Professor's 6 tips for supporting brain health and cutting risk of dementia
UCL's Professor Jonathan Schott, who also serves as chief medical officer at Alzheimer's Research UK, has offered six straightforward tips to supercharge your mind this sunny season.
1. Learn a new skill (that you enjoy).
Prof. Schott encourages keeping your noodle nimble with enjoyable activities. "Keep your brain active by doing the things that you enjoy doing," he says.
His mantra?, reports Surrey Live: "I've previously said, 'If you hate Sudoku, don't do Sudoku' as you're not going to stick with it."
He underscores the importance of engaging in pastimes or hobbies that captivate your interest.
"For some people, that's reading a book, for others it will be playing chess or learning a new skill like crochet," Prof. Schott points out.
Embracing fresh skills or furthering existing ones can significantly boost mental agility, he explains.
"What we think is, when you learn new skills, those areas [in the brain] get connected better together and the connections get stronger – that's why when you repeat a skill over and over and over again then that movement becomes more automatic," Prof. Schott elucidates. "And we think that it probably makes the brain a bit more resilient."
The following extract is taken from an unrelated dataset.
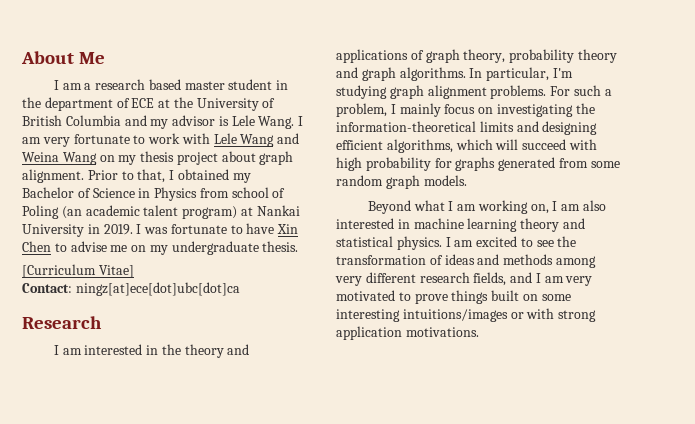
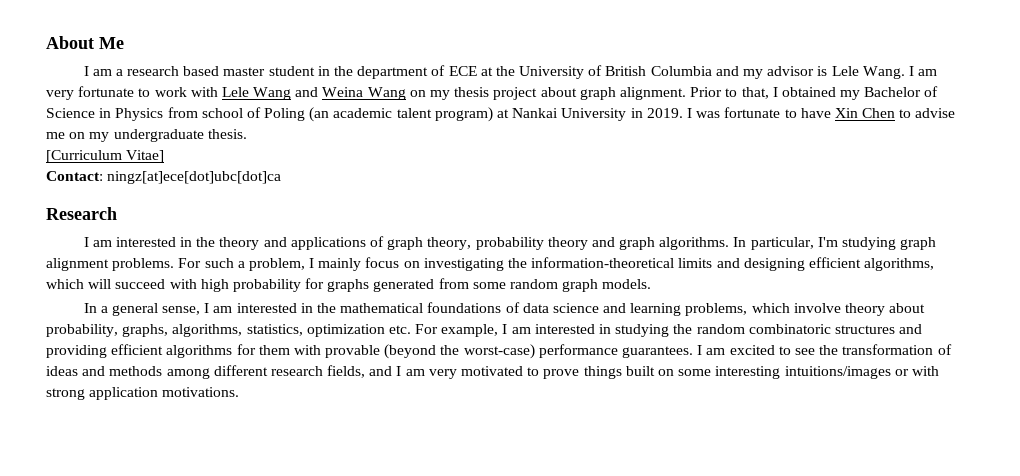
[367,200,607,214] [336,218,585,232] [336,236,442,250] Beyond what I am working on, I am also interested in machine learning theory and statistical physics. -> [83,302,926,316] [46,324,923,337] [46,344,694,359] In a general sense, I am interested in the mathematical foundations of data science and learning problems, which involve theory about probability, graphs, algorithms, statistics, optimization etc. For example, I am interested in studying the random combinatoric structures and providing efficient algorithms for them with provable (beyond the worst-case) performance guarantees.
[335,276,362,286] very -> (210, 373) none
2. Do something active every day.
"I think exercising is the single best thing that we can do," says Schott. "We talk at Alzheimer's Research UK about what's good for your heart is good for your brain, and that's because lots of the risk factors for your heart are also risk factors for brain diseases as well.
"Exercise can lower your blood pressure, can lower your cholesterol, can take your weight down and gives you a sense of wellbeing.
"Ideally, you want to be doing a little bit of exercise every day and want to be doing something that gets your heart rate substantially elevated for at least 20 minutes three or four times a week."
Growing evidence suggests exercise might help shield the brain from some effects linked with causes of dementia.
"The mechanisms aren't entirely clear, but it's likely that the chemicals that get released from the muscles get into the brain and may actually alter this," he adds.
3. Go on regular walks.
"What's really interesting is that it does not need to be hugely vigorous exercise," notes Schott. "We're not talking about running marathons, we're talking about walking every day or walking up the stairs rather than taking a lift.
"Some of the research that we've done suggests that it's actually relatively small but sustained amount of activity throughout your life, that may be the most beneficial."
Walking with friends can bring significant social advantages, and Alzheimer's Research UK is gearing up to launch a raft of Walk For A Cure events around the UK this summer. These events will cater for all, from easy-going 5km walks fit for families to the more demanding 42km treks.
4. Keep in touch.
And it's not just about the walking; research indicates that social isolation may heighten dementia risk. Connecting with others is crucial in maintaining brain health.
"Do things that you really enjoy doing yourself, but also with other people," encourages Schott. "Staying connected helps you keep in touch with people, you get feedback on people and you can also compare how your brain performance is to other people's.
"When I have someone who says to me, I'm a bit worried about my memory, my immediate thought is to say what's your memory like compared to those people you hang out with?".
5. Check your blood pressure.
"Keeping an eye on your blood pressure is really important," reveals Schott. "We and others have found that it's your blood pressure in your 30s and your 40s which actually may have the most impact on your brain health."
He elaborates that diligent blood pressure monitoring is paramount as dementia often arises from two key sources: neurodegenerative illnesses and cerebrovascular disease, the latter referring to damage sustained by the brain's blood vessels.
"By reducing the blood pressure, we think we're probably putting less strain on the blood vessels in the brain, which makes them more robust and less likely to get clogged or less likely to burst," he explains.
6. Complete Alzheimer's UK's Think Brain Health Check-in.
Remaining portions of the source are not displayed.